--- Provided information ---

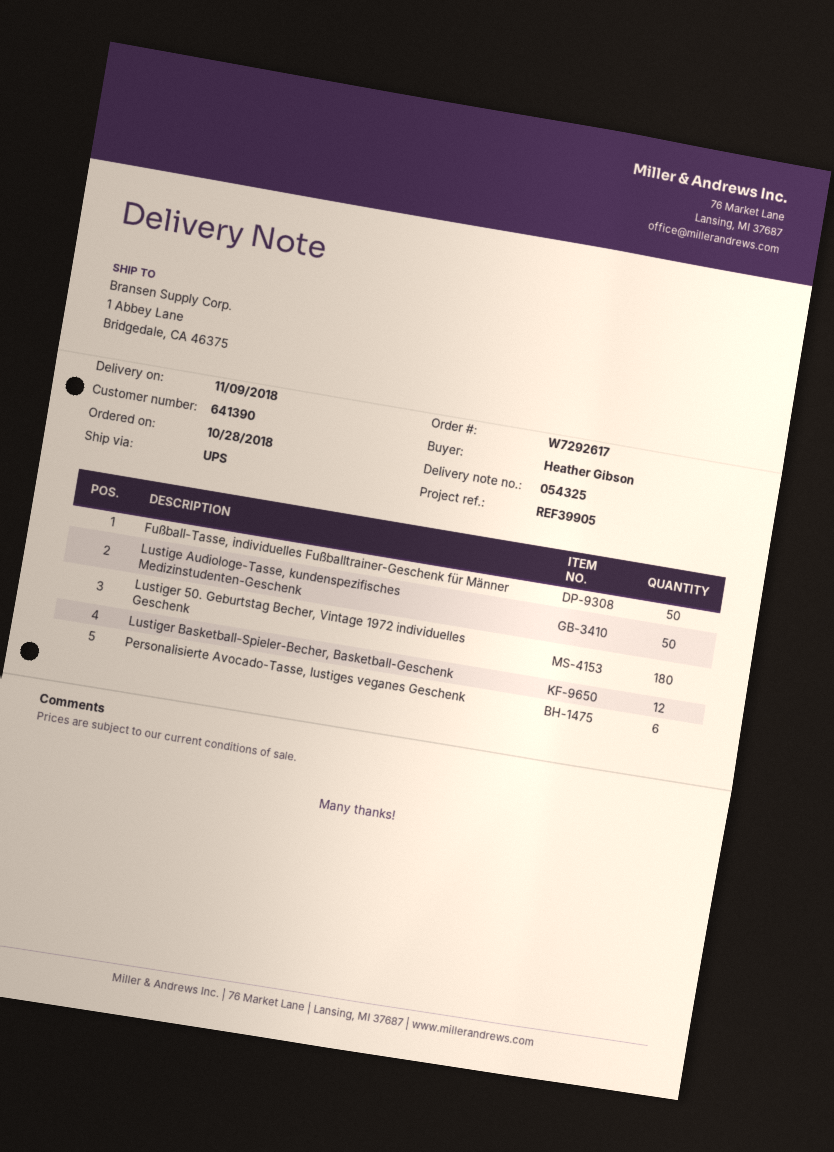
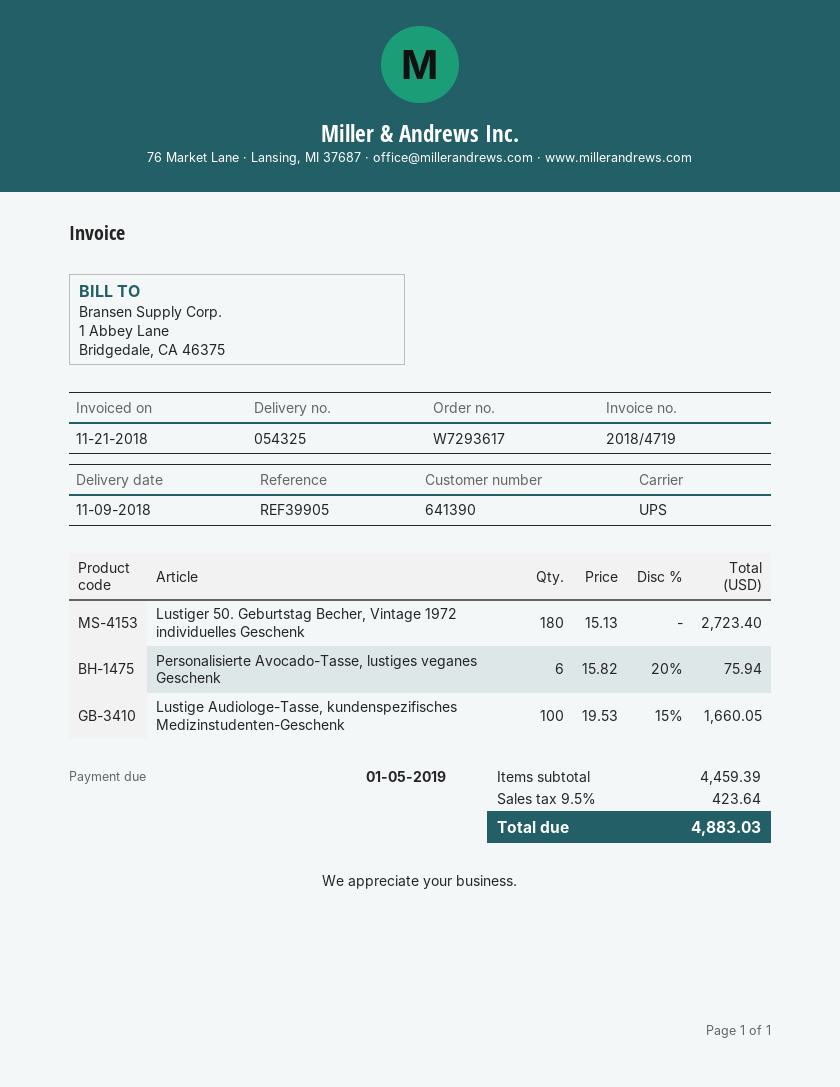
order number: W7292617 -> W7293617
Fußball-Tasse, individuelles Fußballtrainer-Geschenk für Männer: 50 -> none
Lustige Audiologe-Tasse, kundenspezifisches Medizinstudenten-Geschenk: 50 -> 100
Lustiger Basketball-Spieler-Becher, Basketball-Geschenk: 12 -> none

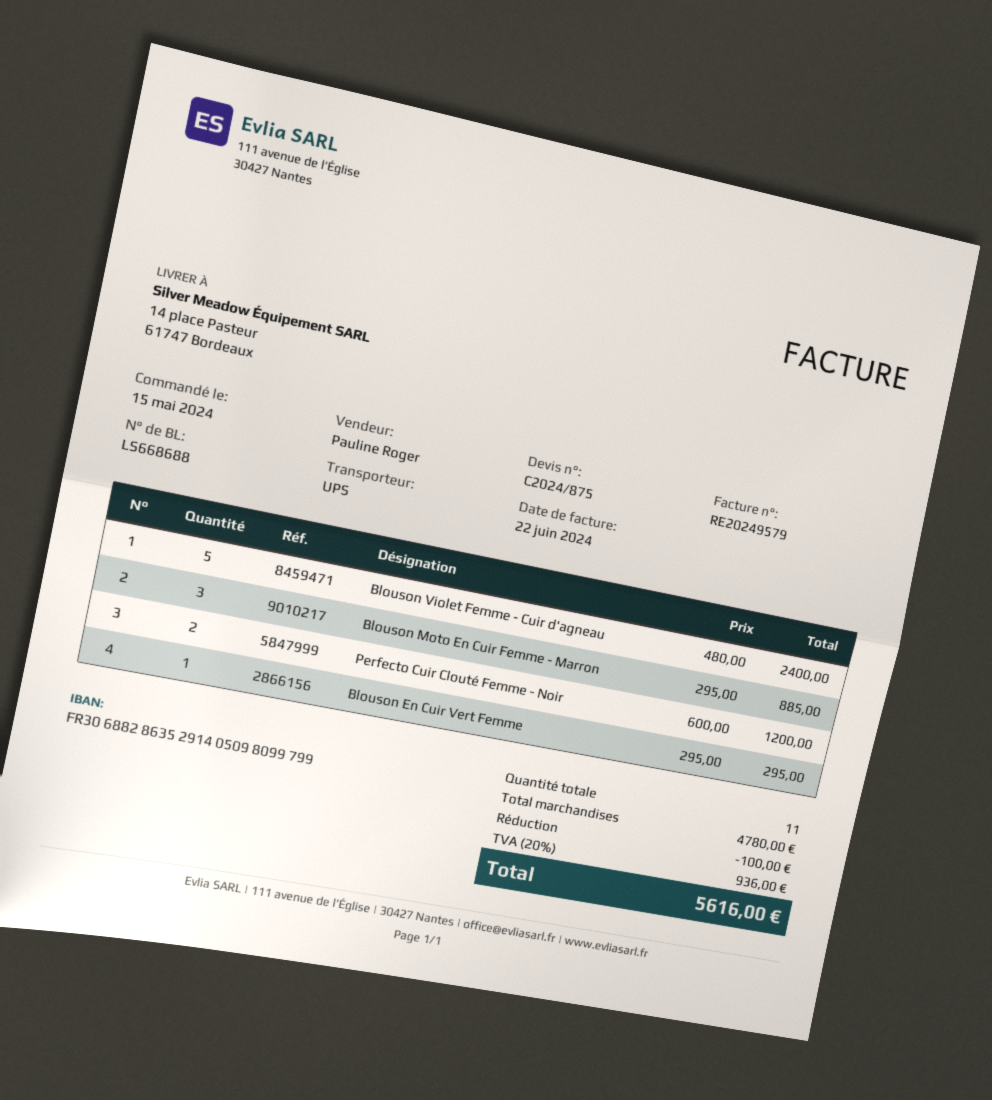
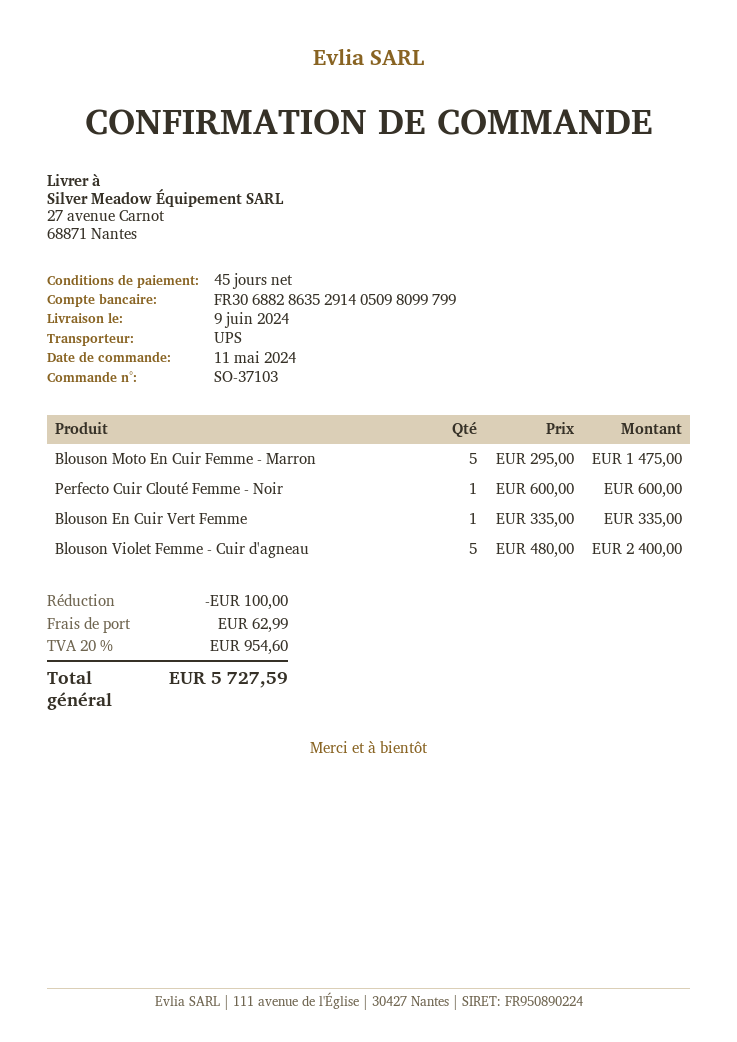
order date: 2024-05-15 -> 2024-05-11
ship to: 14 place Pasteur, 61747 Bordeaux -> 27 avenue Carnot, 68871 Nantes
Blouson Moto En Cuir Femme - Marron: 3 x 295.00 = 885.00 -> 5 x 295.00 = 1475.00
Perfecto Cuir Clouté Femme - Noir: 2 x 600.00 = 1200.00 -> 1 x 600.00 = 600.00
Blouson En Cuir Vert Femme: 1 x 295.00 = 295.00 -> 1 x 335.00 = 335.00
shipping: none -> 62.99
tax: 20% = 936.00 -> 20% = 954.60
total: 5616.00 -> 5727.59

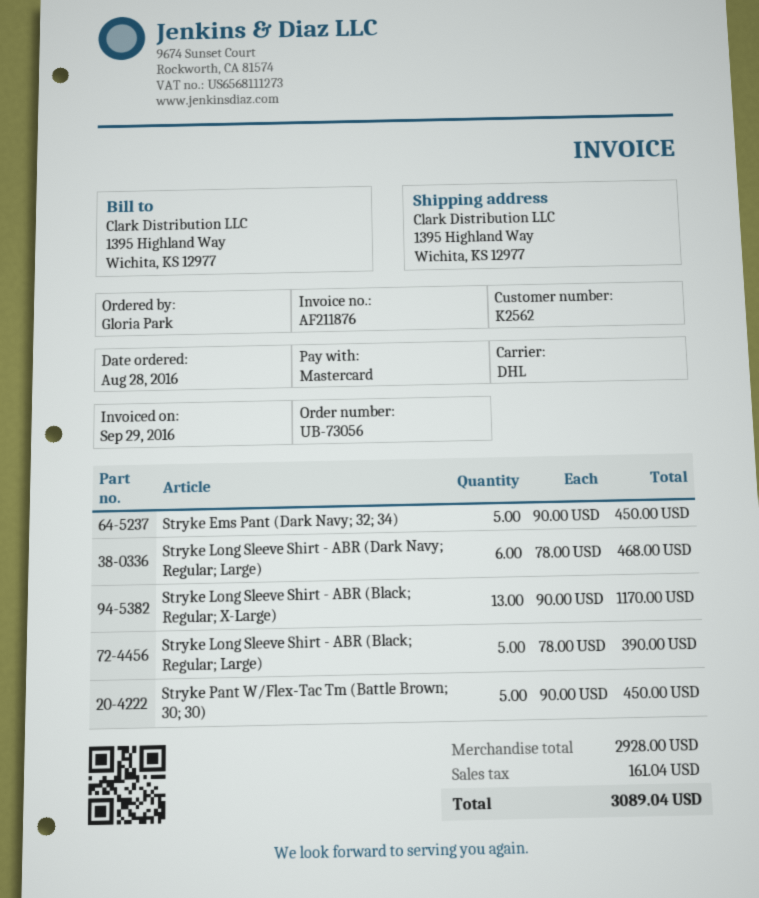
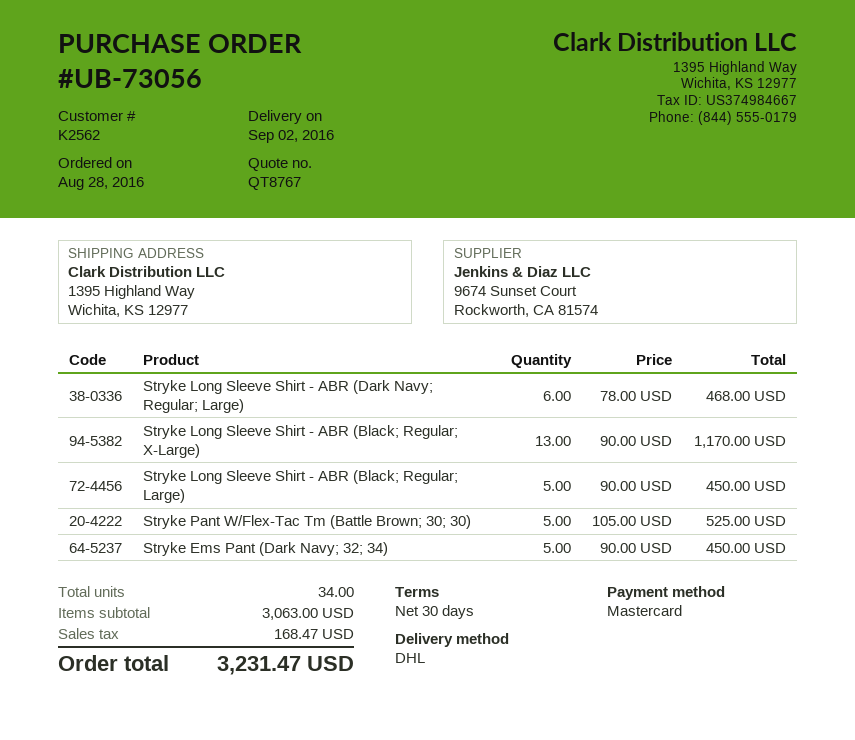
Stryke Long Sleeve Shirt - ABR (Black; Regular; Large): 5 x 78.00 = 390.00 -> 5 x 90.00 = 450.00
Stryke Pant W/Flex-Tac Tm (Battle Brown; 30; 30): 5 x 90.00 = 450.00 -> 5 x 105.00 = 525.00
subtotal: 2928.00 -> 3063.00
tax: 161.04 -> 168.47
total: 3089.04 -> 3231.47

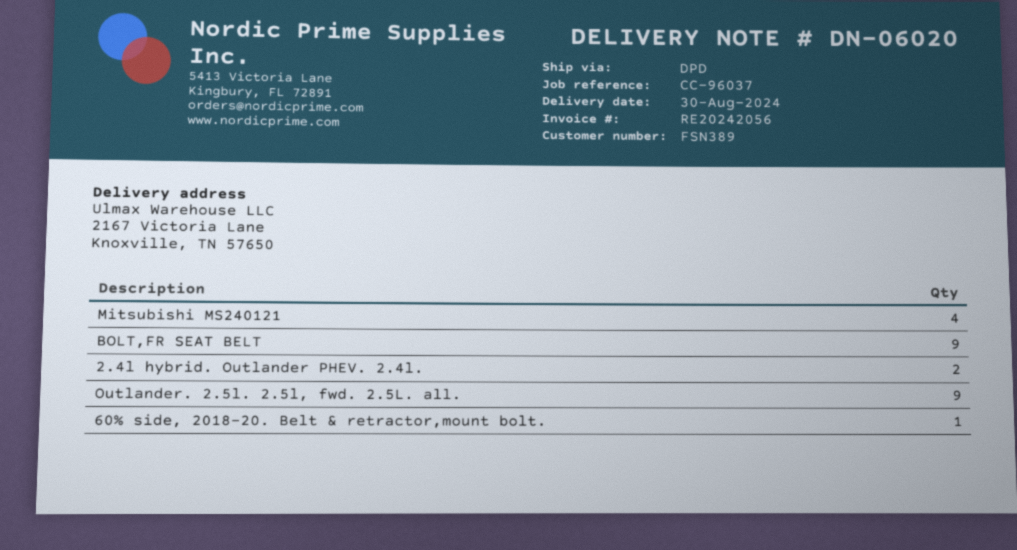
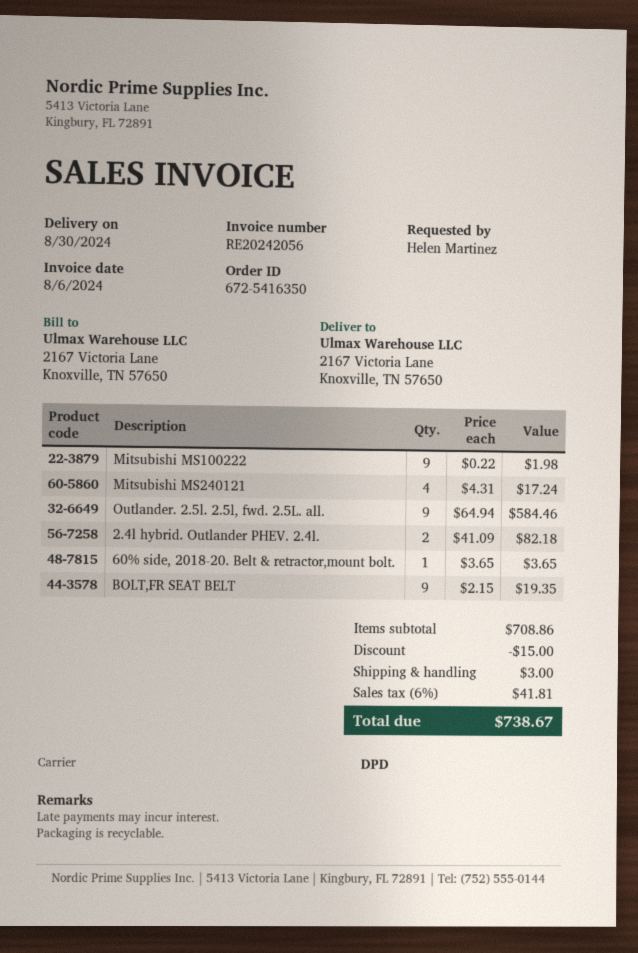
Mitsubishi MS100222: none -> 9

---

• Work order: Copy out, with no pictures, the lines from the one containing "order date: 2024-05-15 -> 2024-05-11" through the last line of the data above, both ends included and each word unchanged.

• Result of this task:
order date: 2024-05-15 -> 2024-05-11
ship to: 14 place Pasteur, 61747 Bordeaux -> 27 avenue Carnot, 68871 Nantes
Blouson Moto En Cuir Femme - Marron: 3 x 295.00 = 885.00 -> 5 x 295.00 = 1475.00
Perfecto Cuir Clouté Femme - Noir: 2 x 600.00 = 1200.00 -> 1 x 600.00 = 600.00
Blouson En Cuir Vert Femme: 1 x 295.00 = 295.00 -> 1 x 335.00 = 335.00
shipping: none -> 62.99
tax: 20% = 936.00 -> 20% = 954.60
total: 5616.00 -> 5727.59

Stryke Long Sleeve Shirt - ABR (Black; Regular; Large): 5 x 78.00 = 390.00 -> 5 x 90.00 = 450.00
Stryke Pant W/Flex-Tac Tm (Battle Brown; 30; 30): 5 x 90.00 = 450.00 -> 5 x 105.00 = 525.00
subtotal: 2928.00 -> 3063.00
tax: 161.04 -> 168.47
total: 3089.04 -> 3231.47

Mitsubishi MS100222: none -> 9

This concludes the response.